This tutorial follows the same steps as the command line tutorial Processing in Detail, but here processing will be driven graphically through the DIALS User Interface, DUI.

An older version of DUI is available in CCP4 7.1, but in this case we want to use an updated version that works with DIALS 3.7. If you are at Diamond Light Source this version is already installed, otherwise if you want to install DUI into an existing DIALS 3.7 installation, you can follow these instructions.

Tutorial data¶

The following example uses a Beta-lactamase dataset collected using beamline I04 at Diamond Light Source, and reprocessed especially for these tutorials.

Hint

If you are physically at Diamond on the CCP4 Workshop, then this data is already available in your training data area. After typing module load ccp4-workshop you’ll be moved to a working folder, with the data already located in the tutorial-data/summed subdirectory.

The data is otherwise available for download from . We’ll only be using the first run of data in this tutorial, C2sum_1.tar, extracted to a tutorial-data/summed subdirectory.

Import¶

When DUI starts up you will initially be presented by a window like the following.

https://dials.github.io/images/process_detail_betalactamase_dui/dui_empty.png

At this stage you can resize various parts of the interface until you are comfortable with the layout, but you can’t do much else until the dataset is imported by DIALS. To do this, click on the “Select file(s)” button, navigate to the location of the images and select any one of them. DUI will automatically determine the filename template and will show that with a wildcard in the text box. If there are problems with this template it is possible to edit this before importing the images. Otherwise, just click the “Run” button to proceed.
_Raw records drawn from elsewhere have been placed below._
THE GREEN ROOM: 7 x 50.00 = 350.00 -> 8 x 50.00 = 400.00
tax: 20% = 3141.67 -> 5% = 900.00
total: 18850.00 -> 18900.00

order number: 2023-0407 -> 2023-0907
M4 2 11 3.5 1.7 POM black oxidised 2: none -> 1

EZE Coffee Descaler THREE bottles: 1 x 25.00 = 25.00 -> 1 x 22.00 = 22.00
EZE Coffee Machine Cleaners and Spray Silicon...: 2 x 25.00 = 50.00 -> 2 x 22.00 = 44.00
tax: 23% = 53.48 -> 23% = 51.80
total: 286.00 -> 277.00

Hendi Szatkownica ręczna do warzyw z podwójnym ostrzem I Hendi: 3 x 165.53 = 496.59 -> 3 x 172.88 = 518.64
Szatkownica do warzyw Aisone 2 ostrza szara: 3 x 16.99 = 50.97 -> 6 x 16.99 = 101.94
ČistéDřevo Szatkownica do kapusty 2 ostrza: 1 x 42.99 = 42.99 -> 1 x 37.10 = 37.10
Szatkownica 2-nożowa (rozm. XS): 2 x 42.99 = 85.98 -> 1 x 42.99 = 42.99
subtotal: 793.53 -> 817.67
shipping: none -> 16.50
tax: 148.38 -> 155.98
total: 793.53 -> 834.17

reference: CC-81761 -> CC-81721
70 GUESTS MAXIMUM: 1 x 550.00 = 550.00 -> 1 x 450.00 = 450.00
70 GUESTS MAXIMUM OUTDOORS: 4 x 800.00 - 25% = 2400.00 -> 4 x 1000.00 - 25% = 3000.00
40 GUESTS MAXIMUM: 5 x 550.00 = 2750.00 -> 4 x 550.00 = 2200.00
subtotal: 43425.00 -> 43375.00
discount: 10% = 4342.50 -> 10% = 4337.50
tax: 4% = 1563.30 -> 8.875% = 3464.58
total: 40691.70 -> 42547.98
https://dials.github.io/images/process_detail_betalactamase_dui/import.png

What happens then is that that the metadata are read for all the images in the dataset. If these are consistent, then the dataset is imported and initial models for the “Beam”, “Scan” and “Detector” are created. The images are now also displayed within the “Image” tab. You can adjust the contrast and colour scheme by controls under the “Display” pull-down.

https://dials.github.io/images/process_detail_betalactamase_dui/image_view_palette.png

Find Spots¶

The first “real” task in any processing using DIALS is the spot finding. To run this job, click on the “find” button at the upper-left of the window. When you do this you will see a new node will be created in the “History Tree”. This node is currently green, which indicates that it has not been run yet. By contrast, the import step is blue, which means this has been run. In general, it is always possible to navigate between each step of processing by clicking on the relevant position in the history. Advanced users will find this gives a great deal of control, allowing them to keep track of complex history, including parallel branches.

Spot-finding, like most of the other processing steps in DUI, presents user parameters at two levels of detail. The “Simple” tab contains the basic parameters that are the most commonly changed. The “Advanced” tab contains all of those again, plus other parameters that may be required for expert use with challenging data sets. In many cases, however, the default settings are fine.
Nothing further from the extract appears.